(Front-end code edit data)

□ □ □

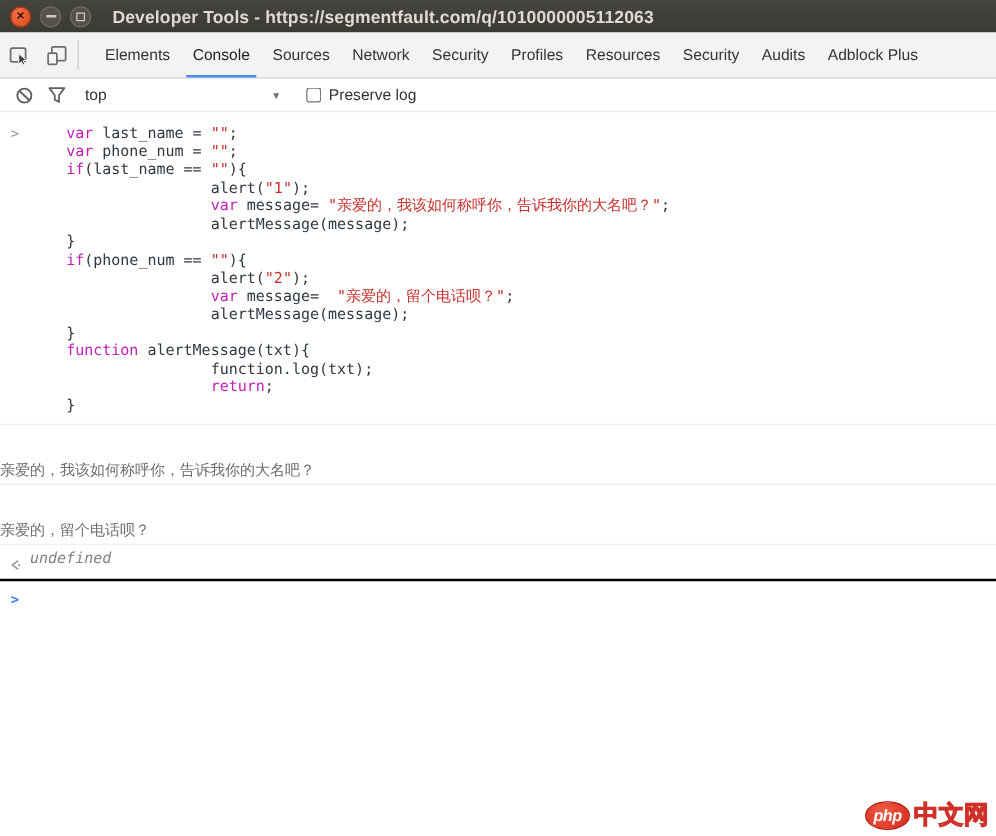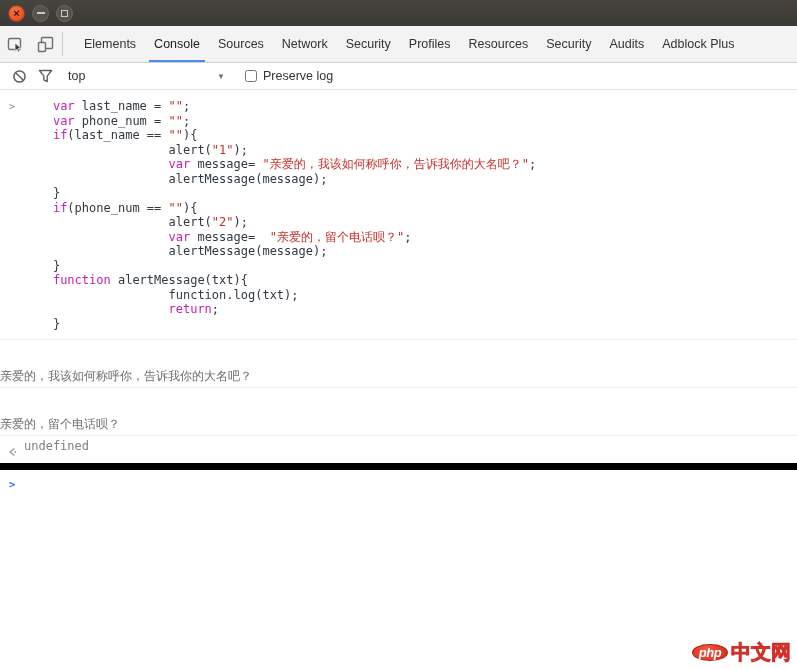--- a/index.html
+++ b/index.html
@@ -87,6 +87,7 @@
     <span class="win-btn btn-max">
         <span class="sq"></span>
       </span>
+    <span class="title-text">Developer Tools - https://segmentfault.com/q/1010000005112063</span>
   </div>
 
   <div class="tabbar">

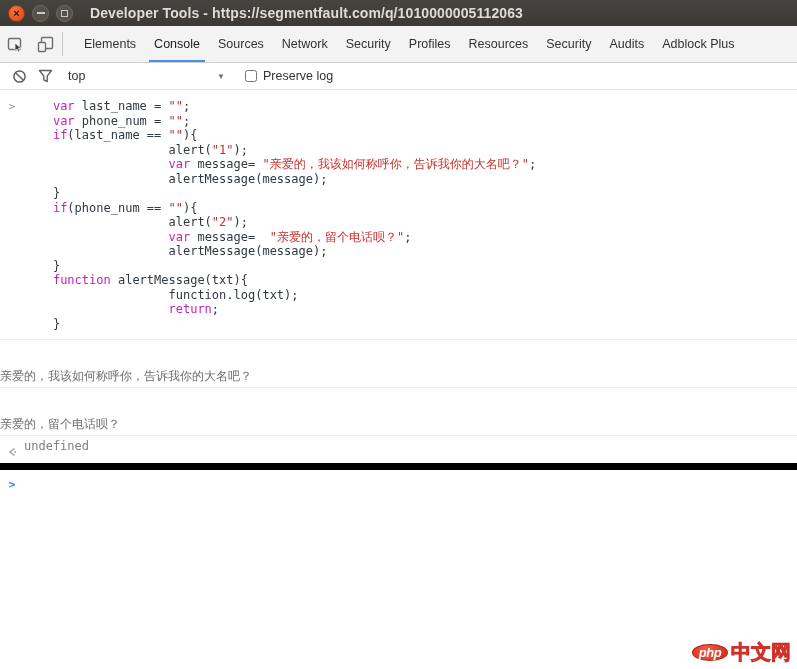--- a/index.html
+++ b/index.html
@@ -61,7 +61,7 @@
   .log-row { border-bottom:1px solid #efefef; padding:4px 0;flex-direction:column; }
   .log-text { color:#6e6e6e; line-height:14px; padding-top:1px;
               font-family:"DejaVu Sans","Liberation Sans",sans-serif; font-size:12px; }
-  .result-row { border-bottom:7px solid #000000; padding:3px 0; }
+  .result-row { border-bottom:2px solid #000000; padding:3px 0;font-style:italic; }
   .result-text { color:#808080; line-height:14px; }
   .prompt-row { padding:3px 0 5px 0; }
 

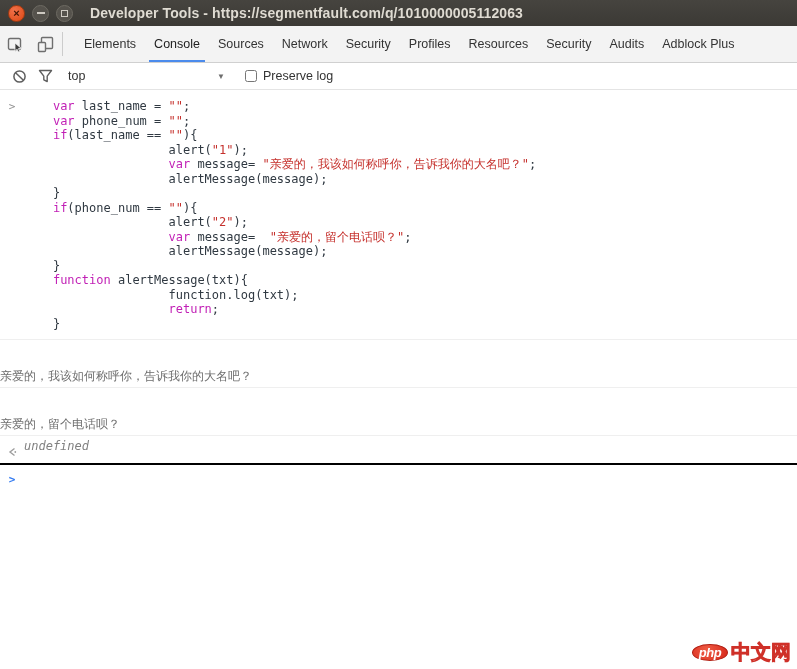--- a/index.html
+++ b/index.html
@@ -68,7 +68,7 @@
   
   .watermark { position:absolute; right:6px; bottom:5px; display:flex; align-items:center; }
   .wm-badge { background:radial-gradient(circle at 40% 30%, #ef5a43, #d6281a); color:#fff;
-              border:1px solid #b21d10; border-radius:50%; width:36px; height:17px;
+              border:1px solid #b21d10; border-radius:50%; width:36px; height:23px;
               display:flex; align-items:center; justify-content:center; font-weight:bold;
               font-style:italic; font-size:13px; letter-spacing:-0.5px; }
   .wm-text { margin-left:3px; font-weight:400; font-size:20px; color:#fff;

□ □ □

§ WHAT IS EXPECTED: Copy nothing except the lines from the one with "display:flex; align-items:center; justify-content:center;" through the end of the records; keep each exactly as it appears, first and last included.

§ EXERCISE OUTPUT:
               display:flex; align-items:center; justify-content:center; font-weight:bold;
               font-style:italic; font-size:13px; letter-spacing:-0.5px; }
   .wm-text { margin-left:3px; font-weight:400; font-size:20px; color:#fff;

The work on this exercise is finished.